The Anti-Arthritis Effect of Olive-Derived Maslinic Acid in Mice is Due to its Promotion of Tissue Formation and its Anti-Inflammatory Effects.. The Anti-Arthritis Effect of Olive-Derived Maslinic Acid in Mice is Due to its Promotion of Tissue Formation and its Anti-Inflammatory Effects.

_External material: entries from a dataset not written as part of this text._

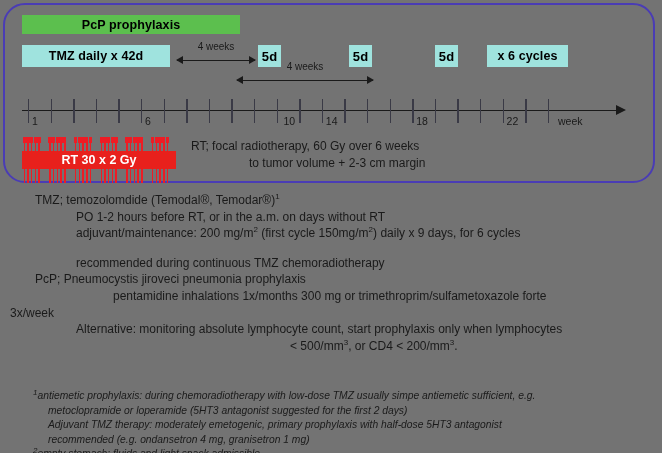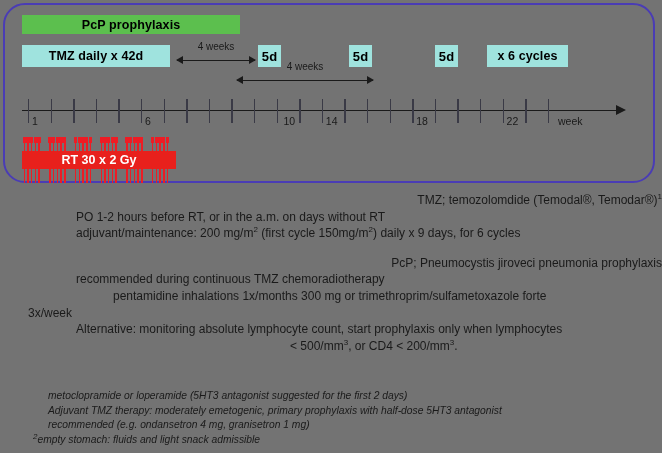"RT; focal radiotherapy, 60 Gy" div { html: none -> <div> <span>RT; focal radiotherapy, 60 Gy over 6 weeks</span> <span>to tumor volume + 2-3 cm margin</span> </div> }
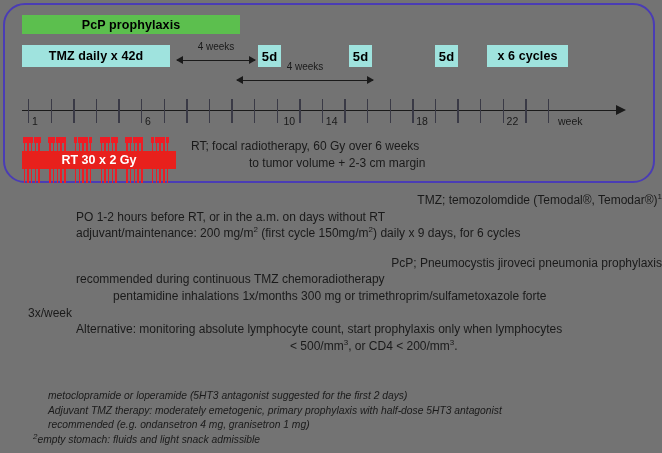"TMZ; temozolomdide (Temodal®, Temodar®)1" .ind0 { text-align: right -> none }
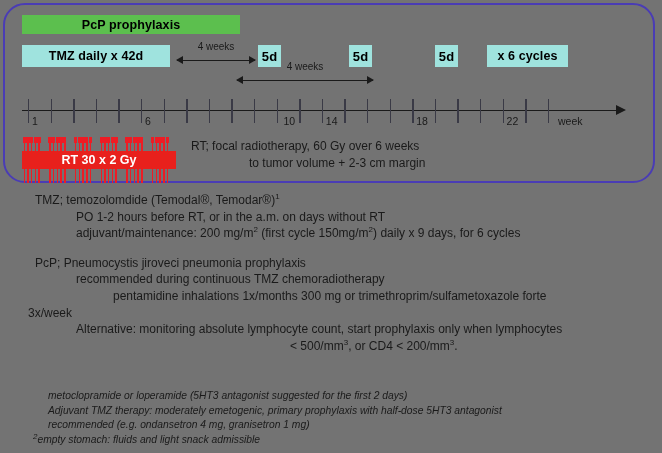"PcP; Pneumocystis jiroveci pneumonia" span.tline { order: before "recommended during continuous TMZ" -> after "recommended during continuous TMZ" }
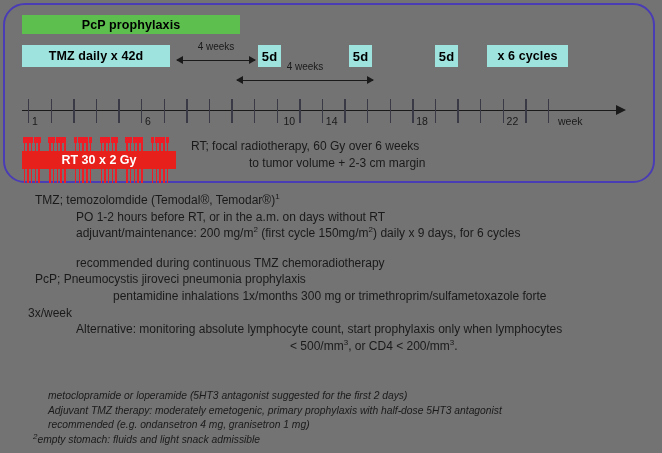"3x/week" .ind-left { padding-left: 28px -> 10px }
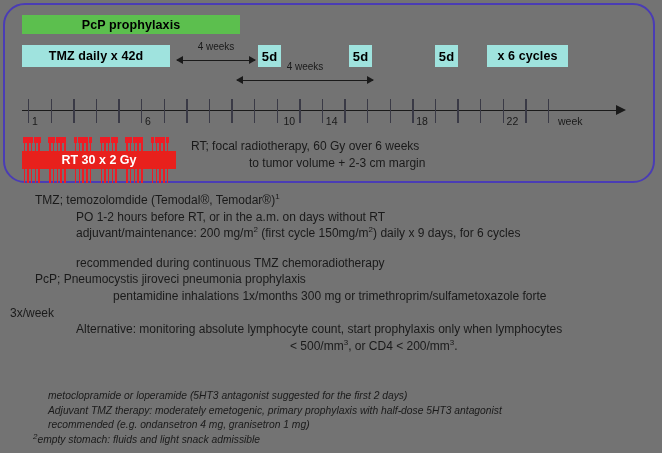"1antiemetic prophylaxis: during" span.fline { html: none -> <span><sup>1</sup><span>antiemetic prophylaxis: during chemoradiotherapy with low-dose TMZ usually simpe antiemetic sufficient, e.g.</span></span> }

SCOPE: A previous study demonstrated that intake of olive pomace extract containing maslinic acid (MA), a triterpene, effectively prevents and alleviates arthritis in animals and humans. Here, the molecular mechanisms involved in the anti-arthritis effect of MA have been elucidated by determining gene expression changes induced by olive-derived MA intake in collagen antibody-induced arthritis (CAIA) mice. METHODS AND RESULTS: Mice are divided into the untreated (CT), CAIA (CA), and CAIA administered MA (CA + MA) groups. The CA + MA mice are fed MA at a daily dose of 200 mg kg-1 of body weight from day 1. CAIA is then induced on day 8 and evaluated on day 12. Arthritis symptoms are alleviated, and the gene expression of inflammatory cytokines is reduced in the CA + MA group compared with the CA group. A DNA microarray analysis of synovial membranes reveals that MA alters the expression levels of genes related to inflammation, including glucocorticoid responses, immune responses, and the extracellular matrix. CONCLUSIONS: The preventive effect of MA on arthritis is attributable to the promotion of tissue formation as well as suppression of inflammation in the synovium via inactivation of Toll-like receptor signaling and downregulation of leukotrienes through the glucocorticoid receptor. Overall design: 10 arrays are included. All animal protocols were approved by the Ethical Committee of Nippon Flour Mills Co., Ltd (permission number: 2015-2). Five-week-old male DBA/1J mice were obtained from Japan SLC Inc. (Shizuoka, Japan) and housed under conventional conditions (24°C ± 1°C, 50% ± 10% relative humidity with a 12 h light/dark cycle). The mice were fed the AIN-93G diet, where fat is provided by corn instead of soy, and were provided ad libitum access to the diet and water for 24 h. After a week of acclimatization, the mice were divided into three groups: untreated (CT), CAIA (CA), and CAIA plus MA treatment (CA + MA). MA was suspended in corn oil and orally administered to CA + MA mice daily at a dose of 200 mg/kg of body weight. The other two groups were administrated corn oil instead of MA. CAIA was induced by intraperitoneal injection with 1 mg of a type II collagen mAb (Chondrex, Inc., Redmond, WA, USA) on day 8 and 0.025 mg of LPS (Chondrex) on day 11. Mice were sacrificed on day 12. Five mice selected from the CA and CA + MA groups respectively were used for DNA microarray analysis.